Nile had got to Rianne before I did, that night apparently. He knew I would tell her. Rianne called me words I’d only just got the confidence to think, via text. I felt like I deserved them. Red hot rage in text bubbles and then an immediate wall of ice—I’d been blocked.
The school had given me a home-schooling option for that half of the term because of my mum. I’d never taken them up on it before because I felt like I needed the normality of school. Laughable. I stopped going to school. My grades were good enough, and we were at the stage of the term where everything was essentially exam prep. Aside from exams, I didn’t have to see anyone. Allegiances had been quickly drawn: Yinda defaulted to Rianne, understandably. Lysha too, on the surface, but she texted me a couple of times after a few weeks of radio silence.
Lysha: Gotta be honest, K, this is dark shit. I know you’re going through some shit but this is dark shit. I’m talking iron tablet, dark shit bruv. But it don’t sound like you. I’m worried. I shouldn’t do this but you know I’m here. Yeah? I know you’re not ok. Also, Nile is a prick. I don’t trust a word he says. Call me.
I never called her. What was the point? People believed what they wanted to believe. I was going to leave soon, leave school behind, my mess behind. I could start somewhere else all over again and situate myself outside, never get entangled. I could keep people safe from my chaos and keep myself safe from chaos. You couldn’t be caught out if you kept yourself out.
Chapter 17
“Screw her. What the hell does she want?”

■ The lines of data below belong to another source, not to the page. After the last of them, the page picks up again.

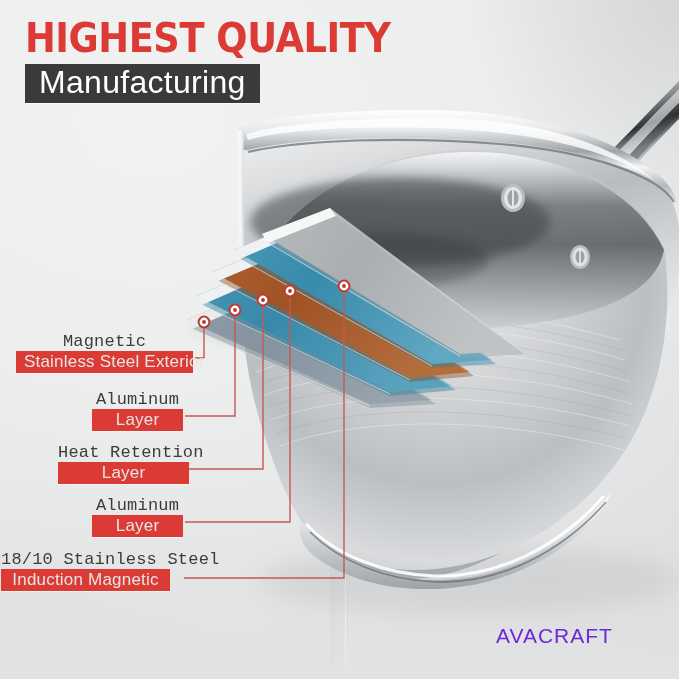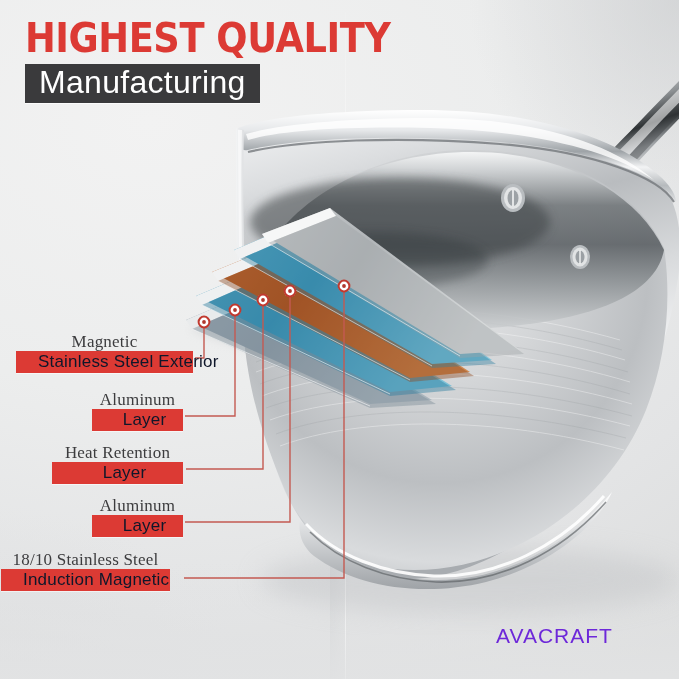--- a/index.html
+++ b/index.html
@@ -56,7 +56,7 @@
 
   .lbl{position:absolute;}
   .lbl-top{
-    font-family:Liberation Serif, serif;
+    font-family:Liberation Mono, monospace;
     font-size:17px;line-height:19px;color:#3c3c3e;
     text-align:center;white-space:nowrap;
     letter-spacing:.2px;

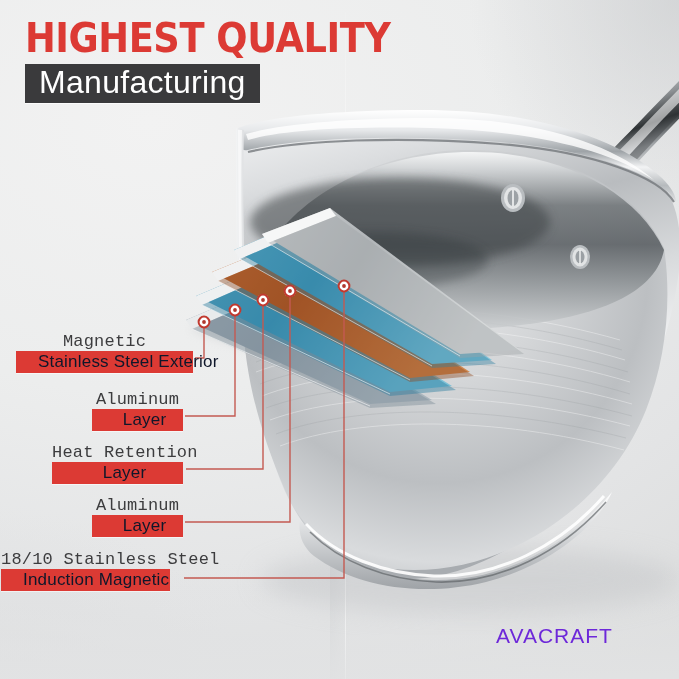--- a/index.html
+++ b/index.html
@@ -62,10 +62,10 @@
     letter-spacing:.2px;
   }
   .lbl-box{
-    background:#dc3a34;color:#0f172a;
+    background:#dc3a34;color:#e5e5e5;
     font-family:"Liberation Sans", sans-serif;
     font-size:17px;line-height:19px;
-    padding:1px 8px 2px 22px;
+    padding:1px 8px 2px 8px;
     text-align:center;white-space:nowrap;
     letter-spacing:.2px;
     box-shadow:0 1px 0 rgba(255,255,255,.55);

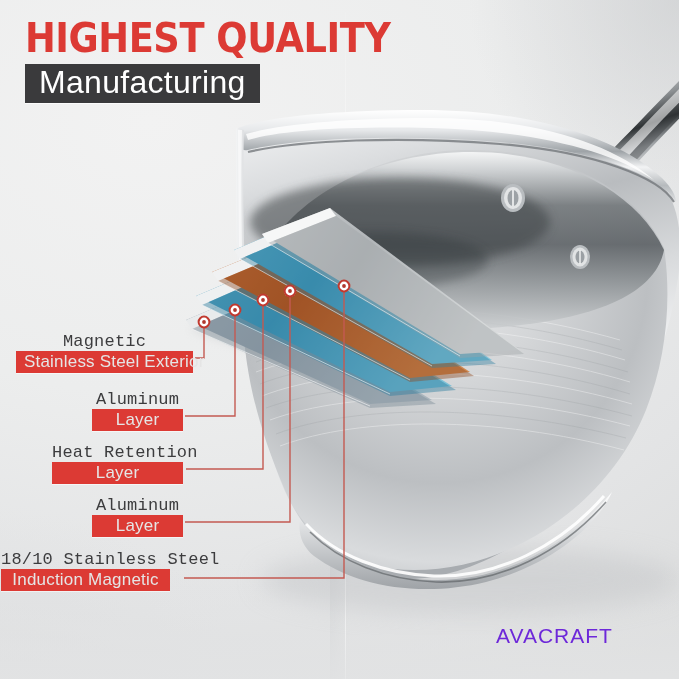--- a/index.html
+++ b/index.html
@@ -377,7 +377,7 @@
     <div class="lbl-box">Layer</div>
   </div>
 
-  <div class="lbl" style="left:52px;top:443px;width:131px;">
+  <div class="lbl" style="left:58px;top:443px;width:131px;">
     <div class="lbl-top">Heat Retention</div>
     <div class="lbl-box">Layer</div>
   </div>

“I don’t know,” I said, panting.
“Why would she show up in your life after all this time?”
“I don’t know.”
Aminah and I were doing our seven p.m. Sweat Out—power walking around the quad—a habit we started since we realized we were too lazy for the gym and we hated running. We looked like two aunties trying to snap back after a divorce, but it was effective, plus we got to wear cute workout leggings and crop tops. We did it three times a week and since we were often busy during the day, this was our time to debrief and catch up. It was pleasant, with the air newly turning crisp, and for some reason we found the deepening dusk therapeutic for our talks. I’d hoped that sweating would somehow help me release some of the tight stress that had been bound up in my chest ever since Rianne sent that friend request. The tagging only exacerbated it. I really didn’t know what she wanted, but the one thing I knew was that it wasn’t because she was ready to forgive me, which was why I found her contact so disturbing. It was like she was trying to taunt me. It got under my skin, made me itch at a place I couldn’t get at.